The Assembly of Christian Churches in Fiji is an umbrella organization comprising several conservative Christian denominations in Fiji. The ACCF website describes the ministry as working "to encourage support and strengthen member churches through its constituted vision, mission, objects, powers and all related activities," with a goal of facilitating "reconciliation, unity, peace, and prosperity in Fiji."

== The ACCF and the coup of 2006 ==
The ACCF strongly condemned the military coup which deposed the government of Prime Minister Laisenia Qarase on 5 December 2006. On the day of the coup, Chairman Rev. Tuikilakila Waqairatu said the ACCF would oppose the formation of any interim government. Other media quoted him as saying that the ACCF statement was "politically biased and theologically flawed," and that it was hypocritical to oppose this coup after failing to oppose the previous coup led by George Speight in 2000.

The presence of the ACCF at a meeting of the Great Council of Chiefs in December 2006 to discuss the recent military coup was criticized by the Military.

The ACCF was formerly chaired by Rev.
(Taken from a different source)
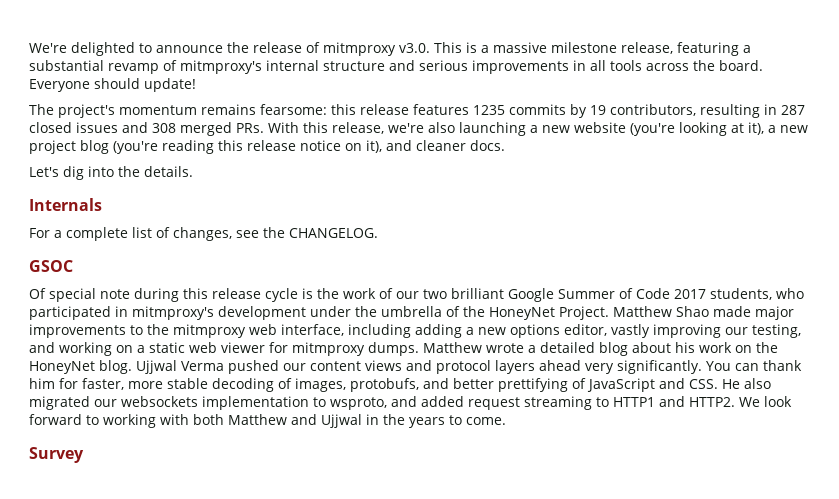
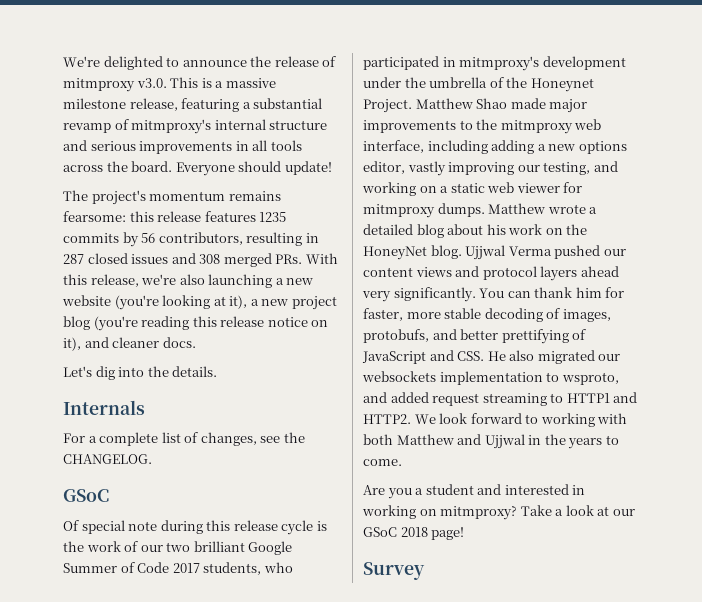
[590,105,606,115] 19 -> [141,233,156,243] 56
[29,260,73,272] GSOC -> [63,489,109,502] GSoC
[489,307,555,320] HoneyNet -> [530,78,594,92] Honeynet
(506, 421) none -> [363,484,586,499] [362,505,635,520] [363,527,465,540] // Are you a student and interested in working on mitmproxy? Take a look at our GSoC 2018 page!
Ratu Epeli Kanaimawi, who was appointed Fiji's High Commissioner to Malaysia in August 2006. The Fiji Sun quoted the Military on 30 August as stating its opposition to the appointment, saying that Kanaimawi had been implicated as a supporter of the civilian coup of 2000, which was fronted by George Speight.

On 20 December 2006, the Military announced that it was investigating a F$20,000 gift to the ACCF by deposed Prime Minister Qarase just before the May 2006 parliamentary elections.

The Assembly of Christian Churches ran an advertisement during the lead up to the 2006 elections.